The year is 1969 and I was about five or six years old. My dad, who had been away in France for a couple of years was coming back and so there was much excitement at home. In the midst of my secret worry about would he remember Telugu (and if not, how on earth was I supposed to talk to him??!), there was also the excitement about what would he bring back for us as gifts!

Dad came back with some gifts for all of us and something very exciting for my mom – something whose existence we were completely unaware of till then – a large salon hair dryer! Like most women back then, my mom had long hair which she wore in a bun tied over a round ring which we called a vada (are the Nemali genes and vadas never be to be separated??! – sigh… )

Being a busy doc and a mother of three small children, Dad thought that it would be a useful gift – to dry her hair before she did it up and left for work at seven in the morning every day! This contraption consisting of a large upturned plastic ‘boiler’ kind of thing which fit over the head and then a long plastic tube leading into the boiler. The other end had something which produced hot air and well, basically it was a very complicated arrangement which involved at least two adult pairs of hands and several unwanted, un-needed but willingly proffered small hands to get it on and get it going! Mom must have used it a couple of times!

Around this time, on a parallel track, I was learning to put in my first stitches – large, straggly ones of which I was inordinately proud -under the expert guidance of “aunty” from downstairs.

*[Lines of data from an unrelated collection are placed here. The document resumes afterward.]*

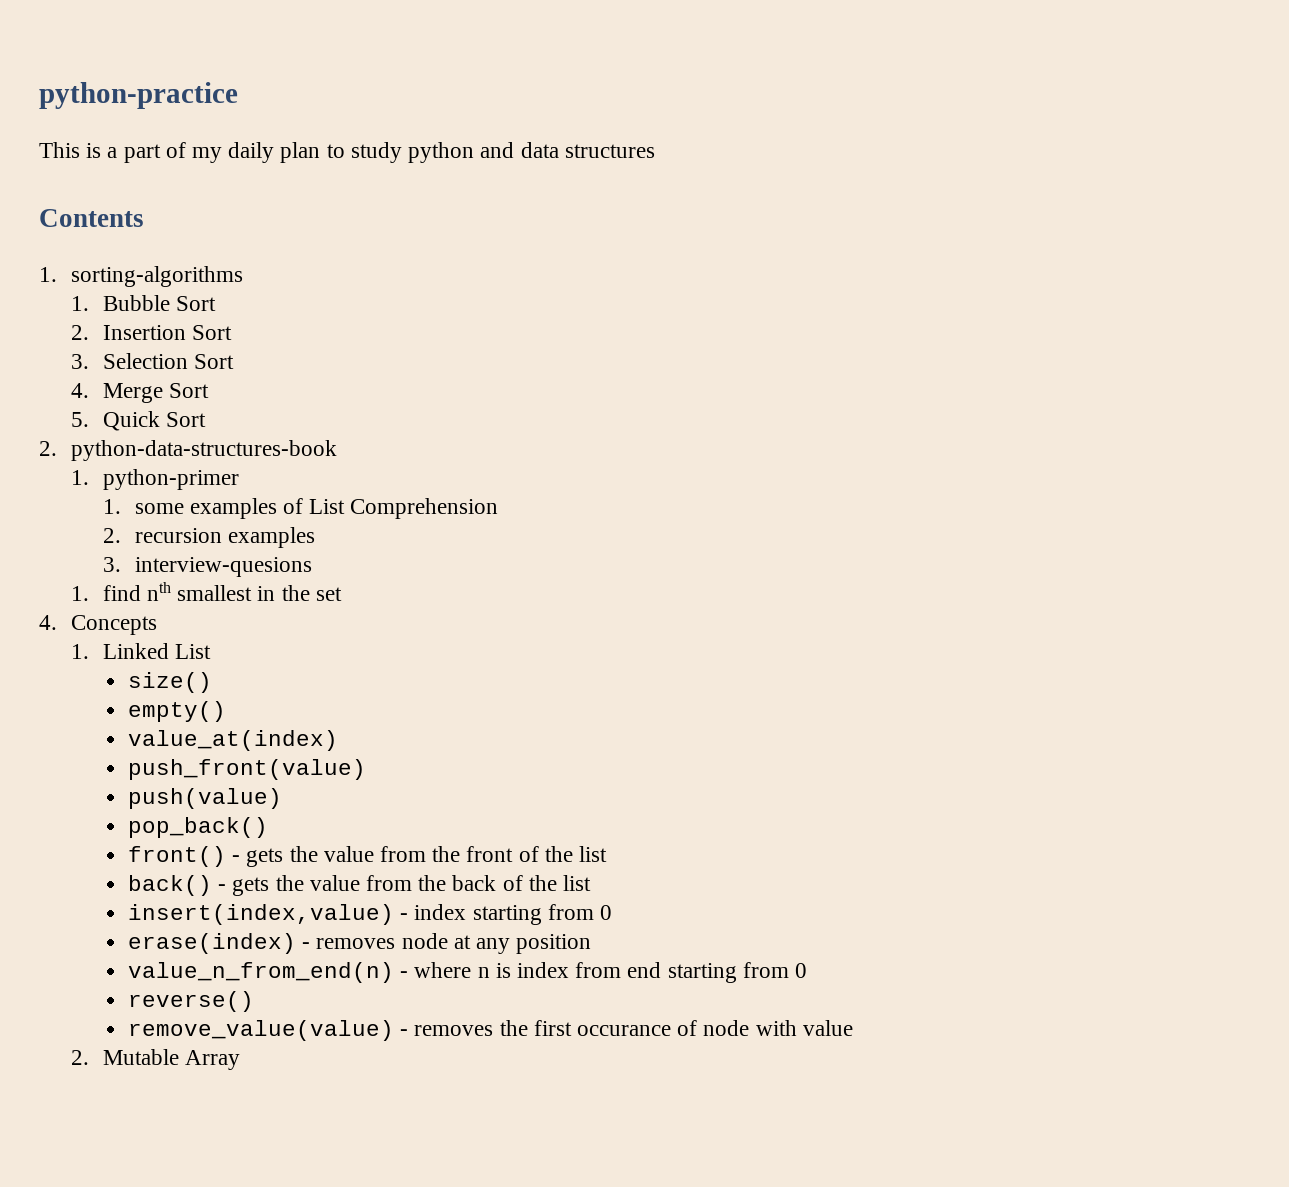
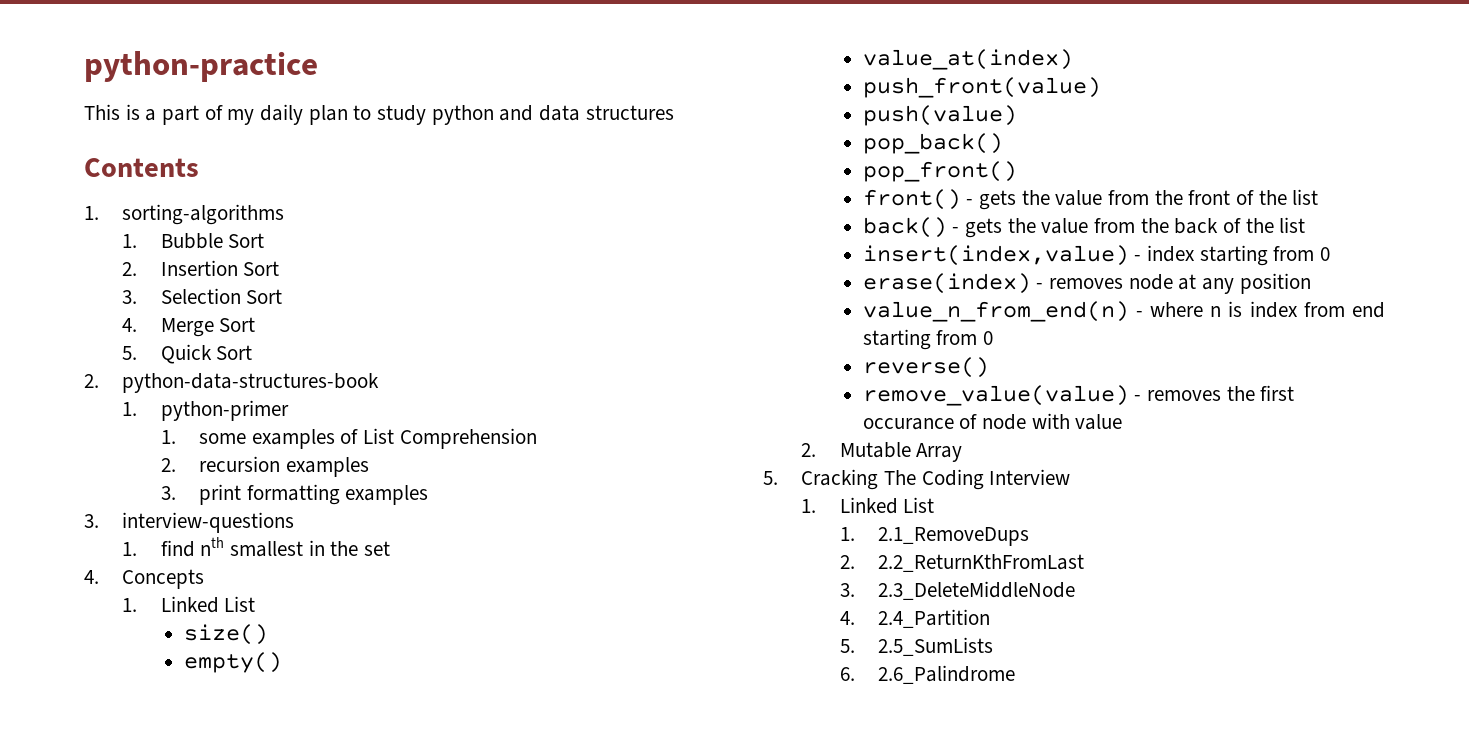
[134,557,312,577] interview-quesions -> [198,484,429,505] [84,512,295,533] print formatting examples // 3. interview-questions
(268, 827) none -> [862,161,1017,182] // pop_front()
(240, 1060) none -> [763,469,1071,490] [801,497,935,514] [839,527,1029,546] [839,554,1084,572] [839,581,1075,600] [839,609,990,628] [839,637,993,656] [839,665,1015,684] // 5. Cracking The Coding Interview // 1. Linked List // 1. 2.1_RemoveDups // 2. 2.2_ReturnKthFromLast // 3. 2.3_DeleteMiddleNode // 4. 2.4_Partition // 5. 2.5_SumLists // 6. 2.6_Palindrome

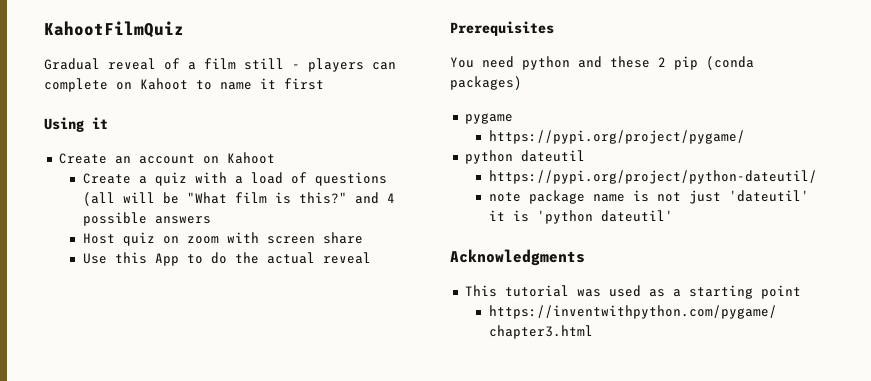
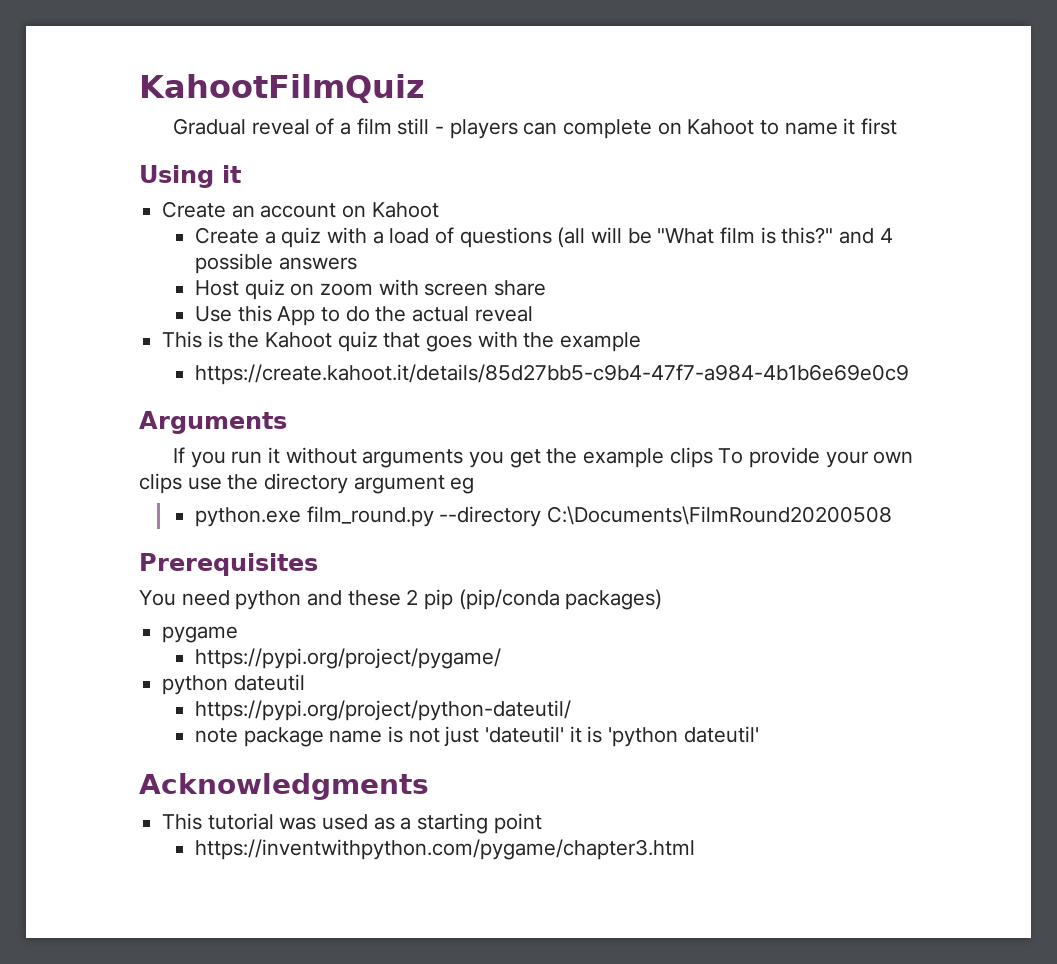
(371, 258) none -> [162,331,642,352] [195,364,910,385] [139,411,287,434] [173,447,914,468] [139,473,475,494] [195,506,893,527] // This is the Kahoot quiz that goes with the example // https://create.kahoot.it/details/85d27bb5-c9b4-47f7-a984-4b1b6e69e0c9 // Arguments // If you run it without arguments you get the example clips To provide your own clips use the directory argument eg // python.exe film_round.py --directory C:\Documents\FilmRound20200508
[706,56,754,70] (conda -> [458,589,560,610] (pip/conda

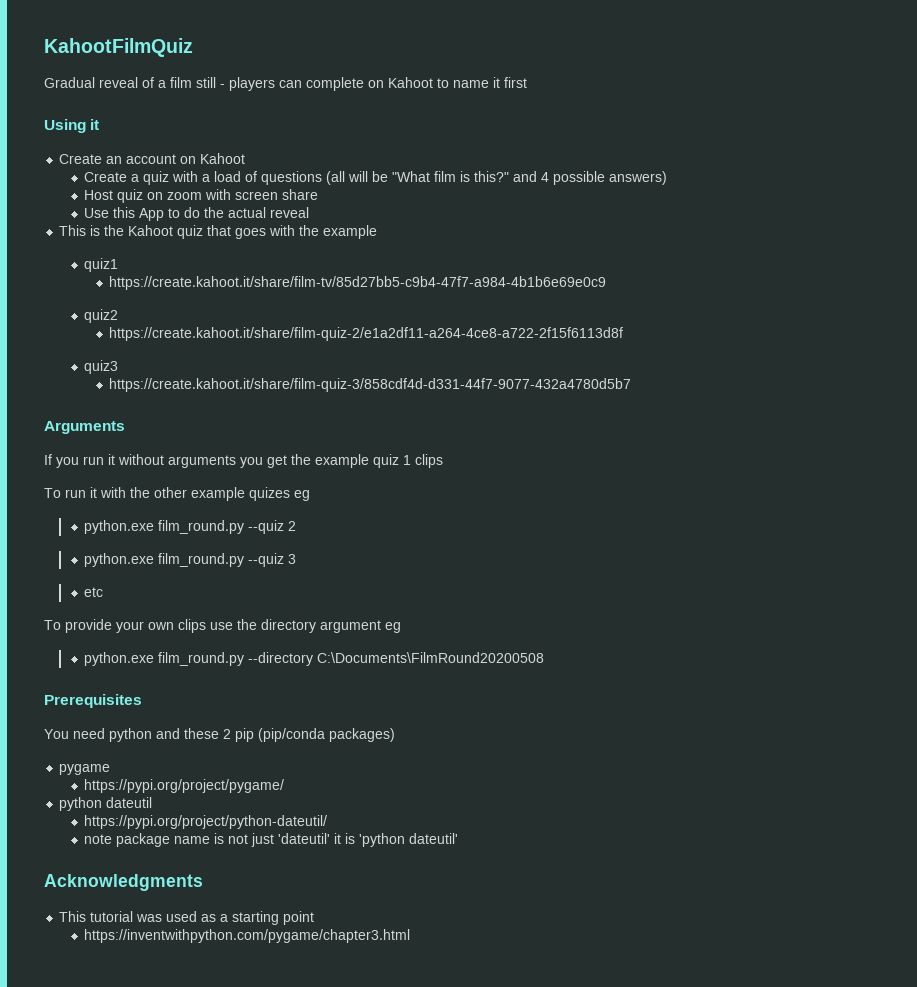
[278,257,357,270] answers -> [609,171,668,185] answers)
[195,364,910,385] https://create.kahoot.it/details/85d27bb5-c9b4-47f7-a984-4b1b6e69e0c9 -> [84,258,119,272] [109,276,607,290] [84,309,119,323] [109,327,624,341] [84,360,119,374] [109,378,632,392] quiz1 // https://create.kahoot.it/share/film-tv/85d27bb5-c9b4-47f7-a984-4b1b6e69e0c9 // quiz2 // https://create.kahoot.it/share/film-quiz-2/e1a2df11-a264-4ce8-a722-2f15f6113d8f // quiz3 // https://create.kahoot.it/share/film-quiz-3/858cdf4d-d331-44f7-9077-432a4780d5b7
[669,447,713,468] clips -> [373,454,443,468] [44,487,310,501] [84,520,297,534] [84,553,297,567] [84,587,104,597] quiz 1 clips // To run it with the other example quizes eg // python.exe film_round.py --quiz 2 // python.exe film_round.py --quiz 3 // etc //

Parallel tracks happen for a reason!

Wanting to make a ‘gift’ for my mother with my new-found skill, I decided to make a purse for her. Looked around for something to make it with – even a sow’s ear for a silk purse would have done! Sadly, neither sow’s ears nor any kind of material was available. But i am not my mother’s daughter for nothing – to give up any idea so easily would have brought shame on the family escutcheon!  And so, purely in the interest of making the family proud and making a gift for my mom, I proceeded to blithely cut up the plastic head thingummy of the hairdryer into two large semicircles, which I then joined together with four large, very large stitches and presented to my mom with a flourish when she came home in the evening from work!

What do you think happened? Something that only one in a million mothers would have done. Remember those were days when possessions were very few and consequently, very treasured. Instead of giving me a whack and lecturing me on taking other people’s things without permission, my mother accepted the gift gracefully and thanked me gravely.

I went away very pleased with myself and convinced that my mom loved the gift I’d made for her! Like I said, she is one in a million!

Takes me back to childhood memories of food – one of our favourites then and still is today – is my mom’s fruit salad – the best in the world… slathered over with thick, gooey custard and a lemon-y undertang which killed you with deliciousness!

I remember when I was in my teens and had a couple of kid cousins staying with, I made a proper English trifle for them as a treat – fruit, custard, jelly, cake and cream – all carefully layered. They watched the whole thing with great interest and helped with the assembling but when I served it out to them, wouldn’t eat it. Very puzzled, I asked their mom, my aunt, when she came to pick them up, whether they were too shy to eat it. She laughed and told me that while they loved, cake and jelly, custard, cream and everything else individually, they hated the whole thing together and were too polite to tell me so!! Chandri and Kartik, remember??

MOM’S FRUIT SALAD WITH CUSTARD

  • Fruit – apples, grapes, bananas, mangoes, de-seeded orange segments, sapota, pineapple, strawberry halves – all cut into small 1/2 cm chunks 4-5 cups
  • Sugar – 3-4 tbsp
  • Water – 2 tbsp
  • Cloves – 2
  • Lemon juice – freshly squeezed – 3 tbsp
  • Thick, very thick but not setting quality – it should be very gluggy – vanilla custard (yes, i make mine from custard powder and NOT from scratch!) – 1/2 litre -whisk till cool after you’ve cooked it. If you leave it un-whisked, it forms a yucky skin on top.
  • Jelly – optional – 2 cups – preferably strawberry or orange. Refrigerate till set.

Heat the water with cloves and sugar till the sugar is dissolved. Let it rest and cool completely.

Discard the cloves. Mix in the lemon juice. Pour this over the fruit and mix well.

Pour the custard over the fruit.

Refrigerate for at least two hours. Serve with chopped up jelly on top, if using.

And serve it to your kids as a treat for making you something – even if they’ve destroyed your most prized possession!